La Cour d’appel pénale, appliquant les art. 40, 42 al. 1 et 4, 44 al. 1, 47, 49 al. 1 et 106 CP ; 19 al. 1 let. b, c et d et al. 2 let. a LStup et 398 ss CPP, prononce :

I. L’appel est rejeté.

II. Le jugement rendu le 23 octobre 2015 par le Tribunal correctionnel de l’arrondissement de La Côte est confirmé selon le dispositif suivant :

"I. constate que J.________ s’est rendu coupable d’infraction grave à la loi fédérale sur les stupéfiants et d’infraction à la loi fédérale sur les stupéfiants; II. condamne J.________ à une peine privative de liberté de 13 mois, avec sursis pendant 3 ans;

III. condamne en outre J.________ à une amende de 700 fr., la peine privative de liberté de substitution en cas de non-paiement fautif de l’amende étant de 7 jours;

IV. fixe à 2'480 fr., débours et TVA inclus, l’indemnité allouée à Me Elie Elkaim, défenseur d’office de J.________;

V. met les frais de procédure, arrêtés à 5'030 fr., comprenant l’indemnité fixée au ch.

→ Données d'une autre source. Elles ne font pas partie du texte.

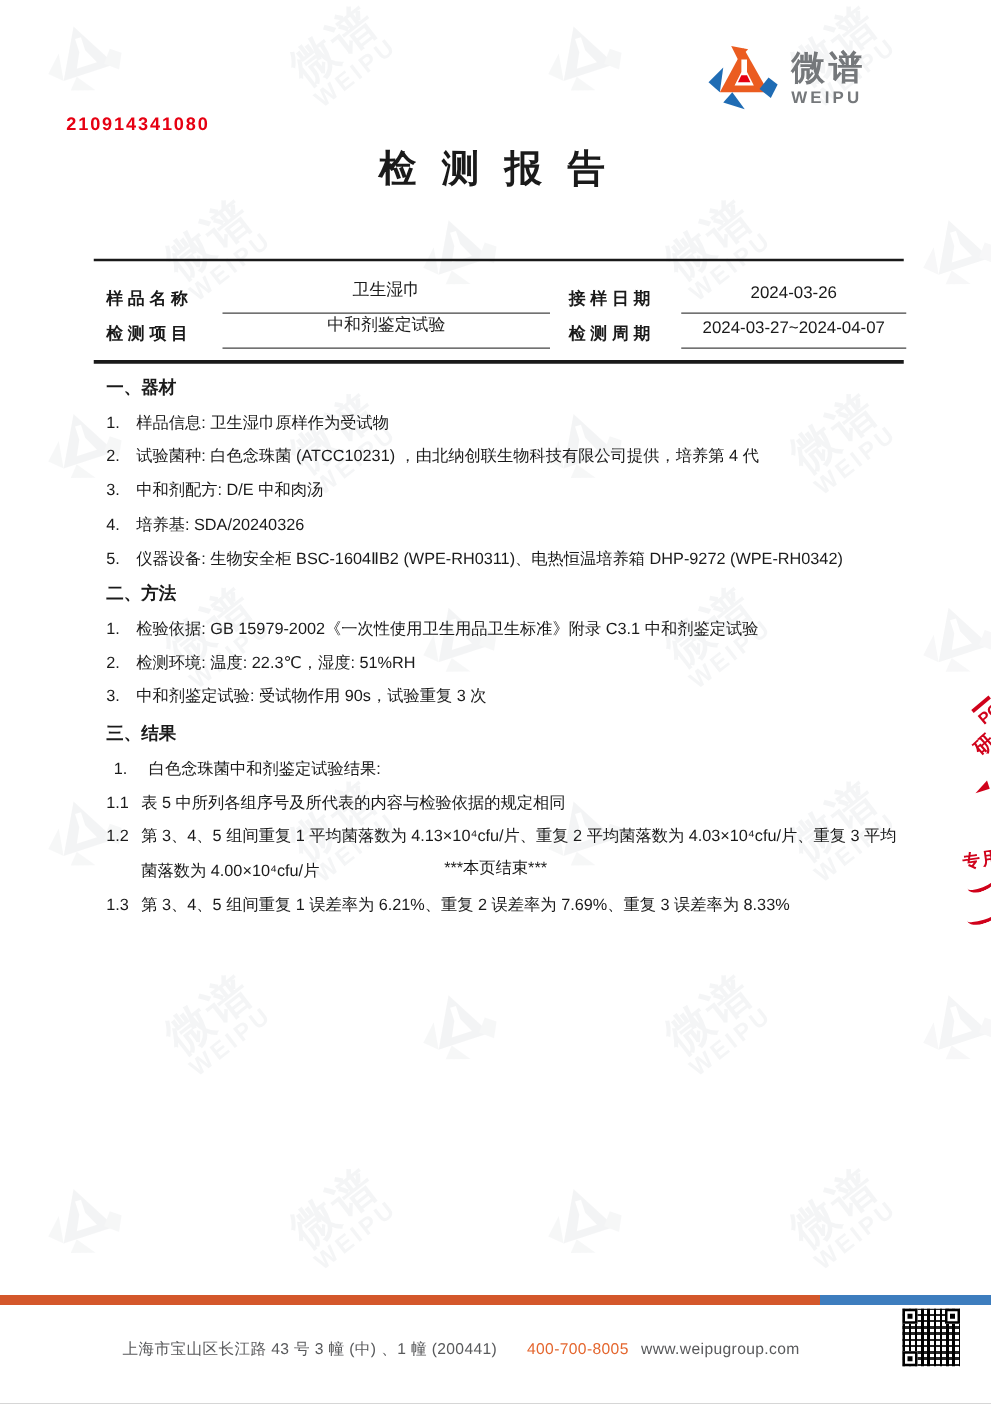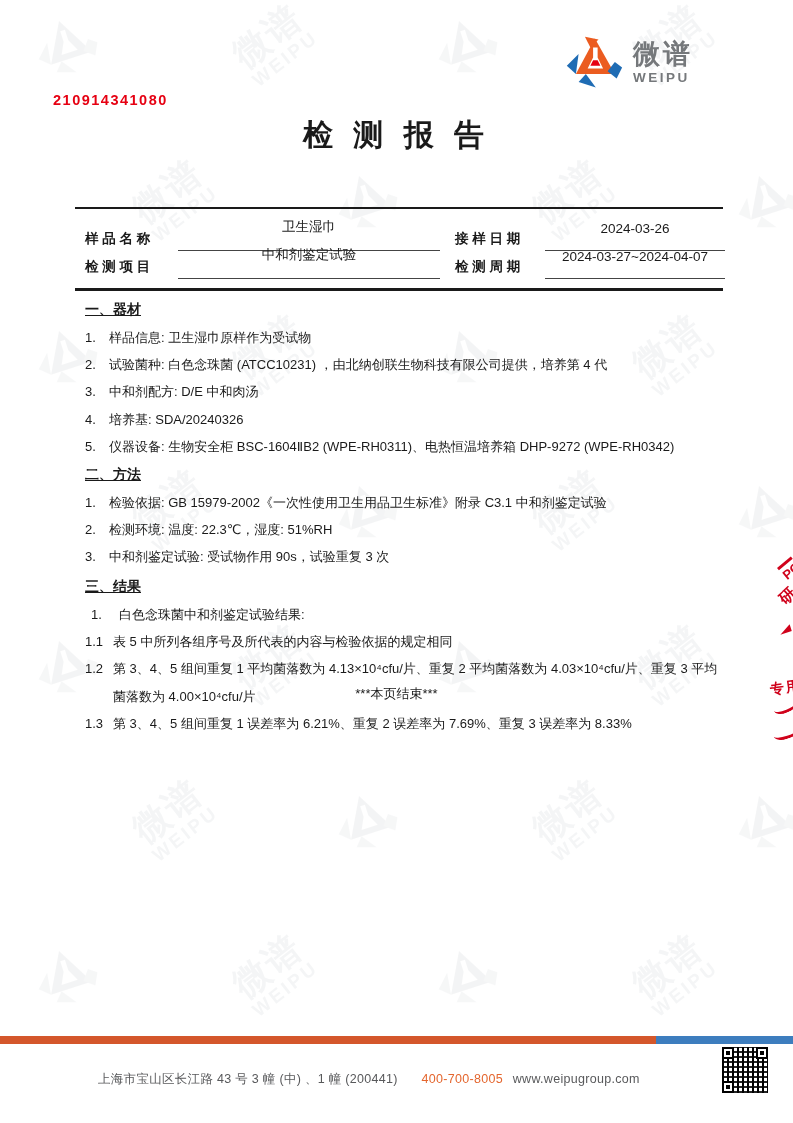--- a/index.html
+++ b/index.html
@@ -35,7 +35,7 @@
   .info-row{display:flex;align-items:flex-end;height:28px;}
   .info-label{width:90px;display:flex;justify-content:space-between;font-weight:bold;padding-bottom:3px;}
   .info-label.second{width:88px;margin-left:15px;}
-  .cell{border-bottom:1px solid #444;text-align:center;padding-bottom:14px;}
+  .cell{border-bottom:1px solid #444;text-align:center;padding-bottom:9px;}
   .cell.v1{width:262px;margin-left:3px;}
   .cell.v2{flex:1;margin-left:2px;}
   

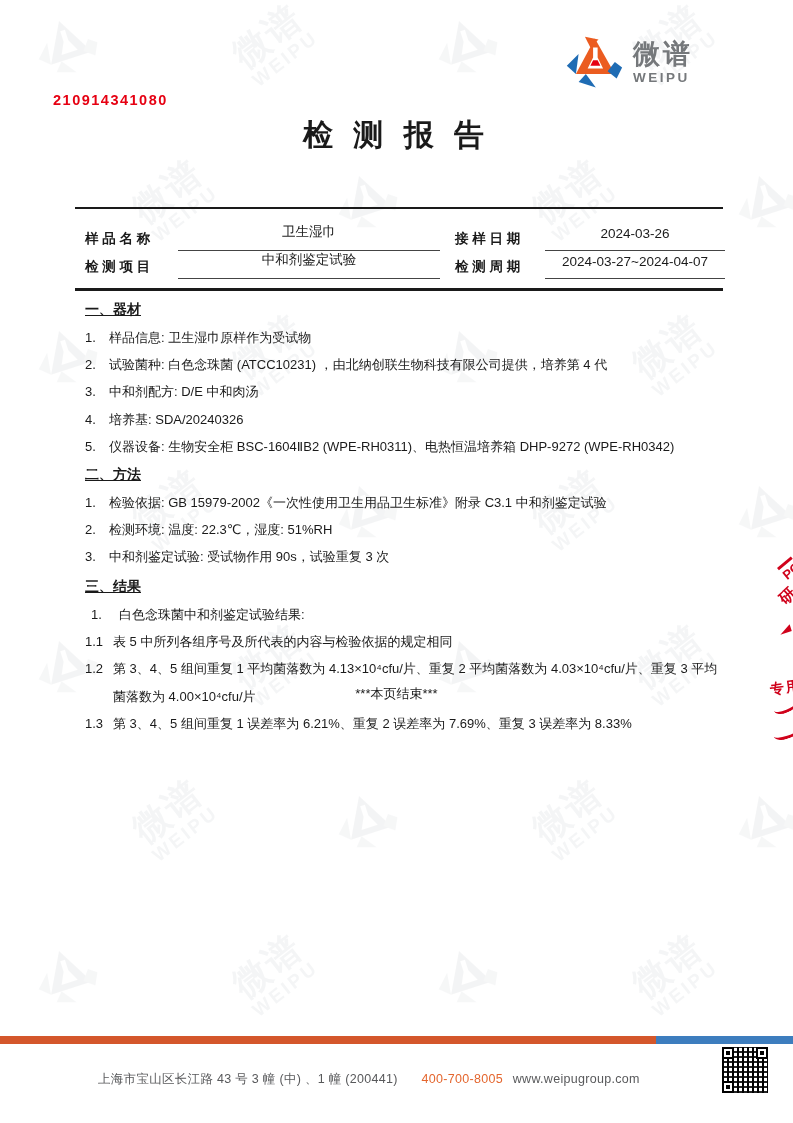--- a/index.html
+++ b/index.html
@@ -41,7 +41,7 @@
   
   .section{position:absolute;left:85px;width:642px;font-size:13px;z-index:1;}
   .sec-1{top:297px;} .sec-2{top:462px;} .sec-3{top:574px;}
-  .sec-h{font-weight:bold;font-size:14px;height:27px;line-height:24px;text-decoration:underline;}
+  .sec-h{font-weight:bold;font-size:14px;height:27px;line-height:24px;}
   .item{display:flex;line-height:27.2px;}
   .item .no{flex:0 0 aupx;min-width:24px;text-align:left;}
   .item .txt{flex:1;}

IV ci-dessus, à la charge de J.________;

VI. dit que J.________ ne sera tenu de rembourser à l’Etat le montant de l’indemnité allouée à son défenseur d’office et mise à sa charge conformément aux ch. IV et V ci-dessus que pour autant que sa situation financière la permette."

III. Une indemnité de défenseur d'office pour la procédure d'appel d'un montant de 1'198 fr. 80, TVA et débours inclus, est allouée à Me Elie Elkaim.

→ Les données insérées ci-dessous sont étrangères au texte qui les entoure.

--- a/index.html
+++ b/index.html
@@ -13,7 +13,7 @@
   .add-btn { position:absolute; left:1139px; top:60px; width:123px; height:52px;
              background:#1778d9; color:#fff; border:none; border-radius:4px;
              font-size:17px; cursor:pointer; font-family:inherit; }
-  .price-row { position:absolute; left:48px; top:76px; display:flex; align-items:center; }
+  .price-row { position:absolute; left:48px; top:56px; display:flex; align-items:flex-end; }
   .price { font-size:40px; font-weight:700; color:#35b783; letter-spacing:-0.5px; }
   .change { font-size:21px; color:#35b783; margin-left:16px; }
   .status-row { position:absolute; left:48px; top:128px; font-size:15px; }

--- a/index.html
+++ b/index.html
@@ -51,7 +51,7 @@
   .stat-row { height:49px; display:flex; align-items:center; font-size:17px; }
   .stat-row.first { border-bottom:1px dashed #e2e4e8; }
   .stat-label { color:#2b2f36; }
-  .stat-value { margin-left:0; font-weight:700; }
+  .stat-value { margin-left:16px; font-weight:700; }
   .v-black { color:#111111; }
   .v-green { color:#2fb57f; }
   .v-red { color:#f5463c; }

IV. Les frais d'appel, par 2'478 fr. 80, y compris l'indemnité allouée au défenseur d'office, sont mis à la charge de J.________.

V. J.________ ne sera tenu de rembourser à l’Etat le montant de l’indemnité en faveur de son défenseur d’office prévue au ch. III ci-dessus que lorsque sa situation financière le permettra.

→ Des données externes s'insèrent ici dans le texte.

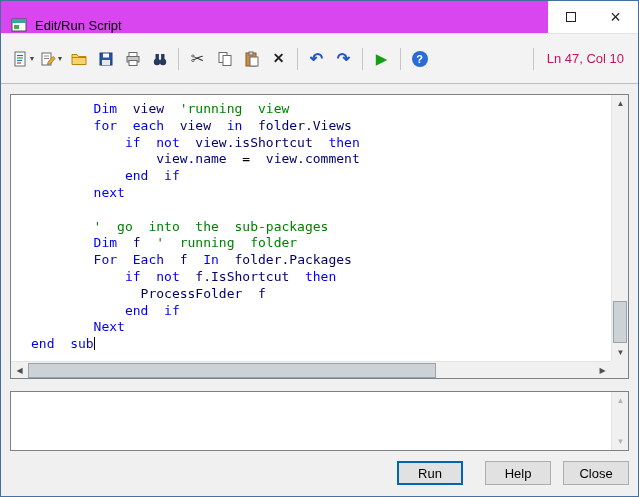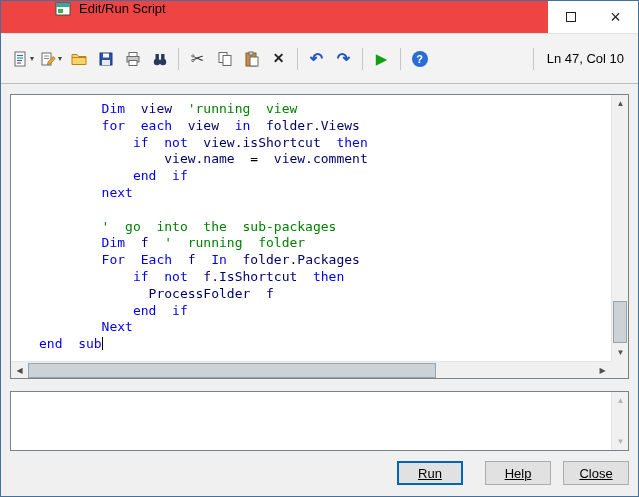--- a/index.html
+++ b/index.html
@@ -18,10 +18,9 @@
   }
   
   .titlebar {
-    height:32px; background:#ef4444;
-    display:flex; align-items:flex-start;
+    height:32px; background:#d946ef;
+    display:flex; align-items:flex-end;
     flex:none;
-    padding-left:44px;
   }
   .title-icon { width:16px; height:16px; margin:0 8px 0 10px; flex:none; }
   .title-text { font-size:13px; color:#000; }

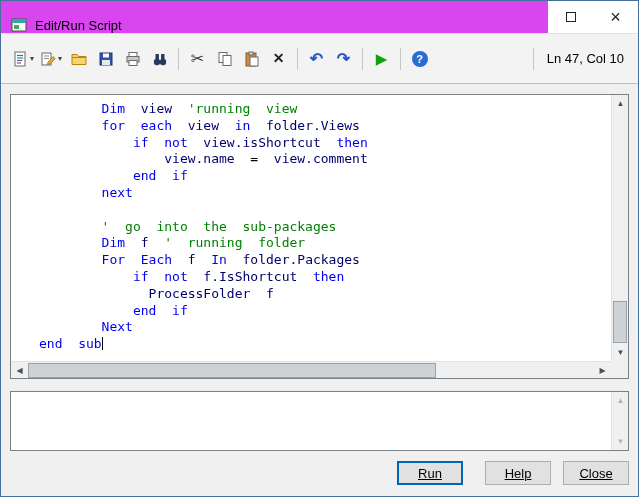--- a/index.html
+++ b/index.html
@@ -63,7 +63,7 @@
     display:flex; align-items:center; justify-content:center;
   }
   .status-group { margin-left:auto; display:flex; align-items:center; }
-  .status-text { font-size:13px; color:#000000; padding:0 6px 0 8px; white-space:nowrap;text-align:center; }
+  .status-text { font-size:13px; color:#be185d; padding:0 6px 0 8px; white-space:nowrap;text-align:center; }
   
   .content { flex:1; padding:10px 9px 0 9px; background:#f0f0f0; }
   .editor {

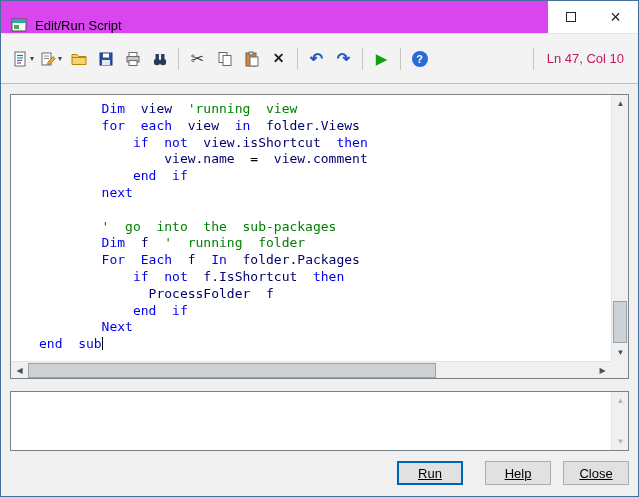--- a/index.html
+++ b/index.html
@@ -73,7 +73,7 @@
   .code-area {
     position:absolute; top:0; left:0; right:17px; bottom:17px;
     overflow:hidden;
-    padding:6px 0 0 28px;
+    padding:6px 0 0 20px;
     font-family:"DejaVu Sans Mono", monospace;
     font-size:13px; line-height:16.8px;
     white-space:pre;

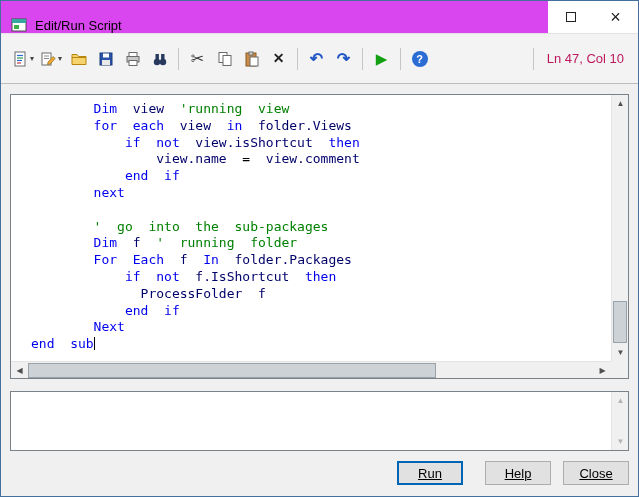--- a/index.html
+++ b/index.html
@@ -130,7 +130,7 @@
     width:66px; height:24px;
     background:#e1e1e1; border:1px solid #adadad;
     font-size:13px; font-family:"Liberation Sans", sans-serif;
-    color:#000; display:flex; align-items:center; justify-content:center;text-decoration:underline;
+    color:#000; display:flex; align-items:center; justify-content:center;
   }
   .btn.default { border:2px solid #0066b4; }
   .btn + .btn { margin-left:12px; }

VI. Le jugement motivé est exécutoire.

Le président : La greffière :

Du

Le jugement qui précède, dont le dispositif a été communiqué par écrit aux intéressés le 6 septembre 2017, est notifié, par l'envoi d'une copie complète, à :

Me Elie Elkaim, avocat (pour J.________),

Ministère public central ;

et communiqué à :

Mme la Présidente du Tribunal correctionnel de l'arrondissement de La Côte,

Mme la Procureure de l'arrondissement de La Côte,

Office d'exécution des peines,

par l'envoi de photocopies.

Le présent jugement peut faire l'objet d'un recours en matière pénale devant le Tribunal fédéral au sens des art. 78 ss LTF (loi du 17 juin 2005 sur le Tribunal fédéral – RS 173.110). Ce recours doit être déposé devant le Tribunal fédéral dans les trente jours qui suivent la notification de l'expédition complète (art. 100 al. 1 LTF).

En vertu de l’art. 135 al. 3 let. b CPP, le présent jugement peut, en tant qu'il concerne l’indemnité d’office, faire l’objet d’un recours au sens des art. 393 ss CPP devant le Tribunal pénal fédéral (art. 37 al. 1 et 39 al. 1 LOAP [Loi fédérale du 19 mars 2010 sur l’organisation des autorités fédérales; RS 173.71]. Ce recours doit être déposé devant le Tribunal pénal fédéral dans un délai de dix jours dès la notification de l’arrêt attaqué (art. 396 al. 1 CPP).